:: Material shown
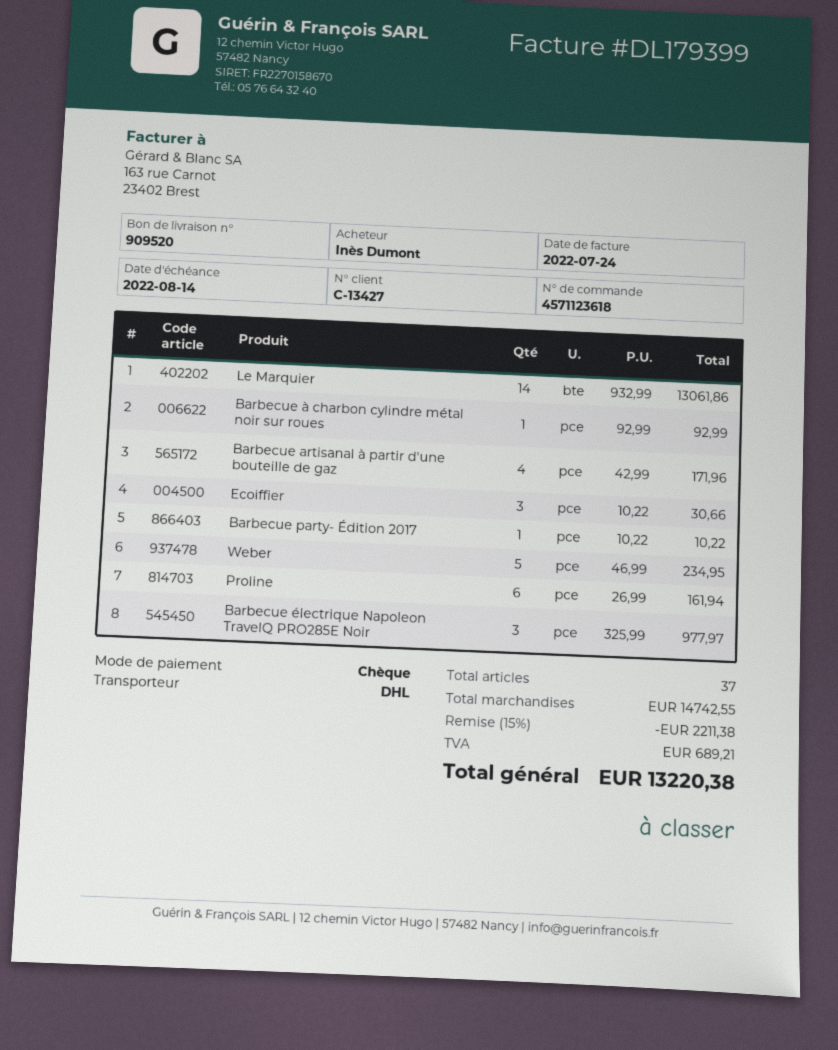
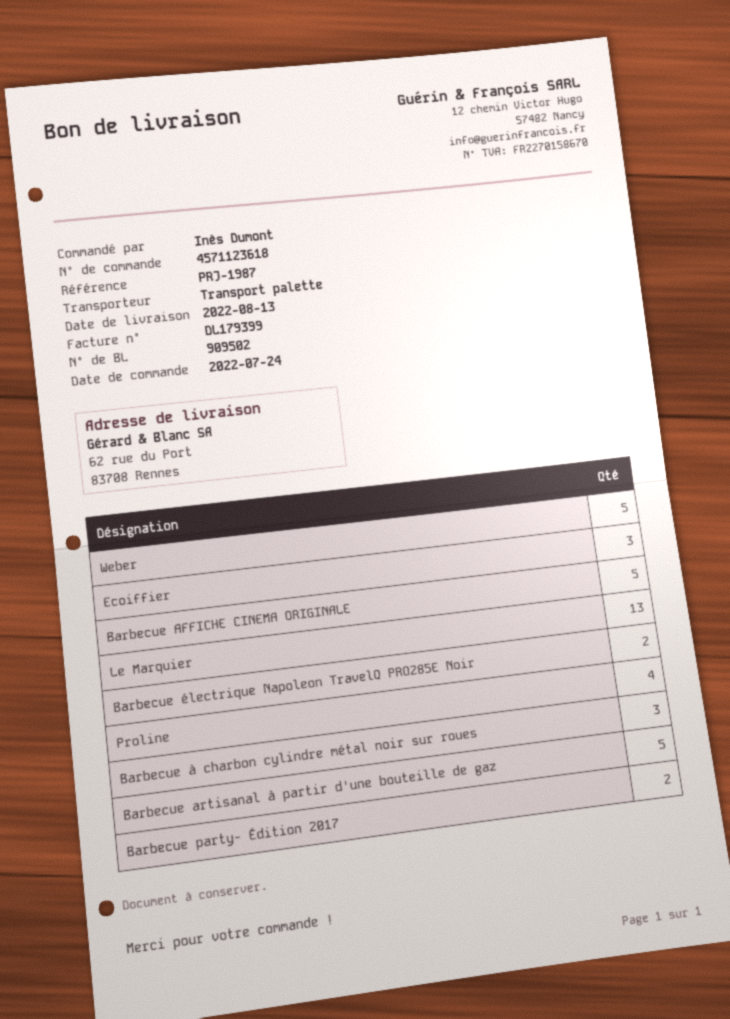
delivery note number: 909520 -> 909502
shipping method: DHL -> pallet freight
Le Marquier: 14 -> 13
Barbecue à charbon cylindre métal noir sur roues: 1 -> 3
Barbecue artisanal à partir d'une bouteille de gaz: 4 -> 5
Barbecue party- Édition 2017: 1 -> 2
Proline: 6 -> 4
Barbecue électrique Napoleon TravelQ PRO285E Noir: 3 -> 2
Barbecue AFFICHE CINEMA ORIGINALE: none -> 5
::::
**Requirement**
Your answer must be the line holding "Barbecue artisanal à" and every later line of the entries above, written out exactly, and nothing else.

**Output for this exercise**
Barbecue artisanal à partir d'une bouteille de gaz: 4 -> 5
Barbecue party- Édition 2017: 1 -> 2
Proline: 6 -> 4
Barbecue électrique Napoleon TravelQ PRO285E Noir: 3 -> 2
Barbecue AFFICHE CINEMA ORIGINALE: none -> 5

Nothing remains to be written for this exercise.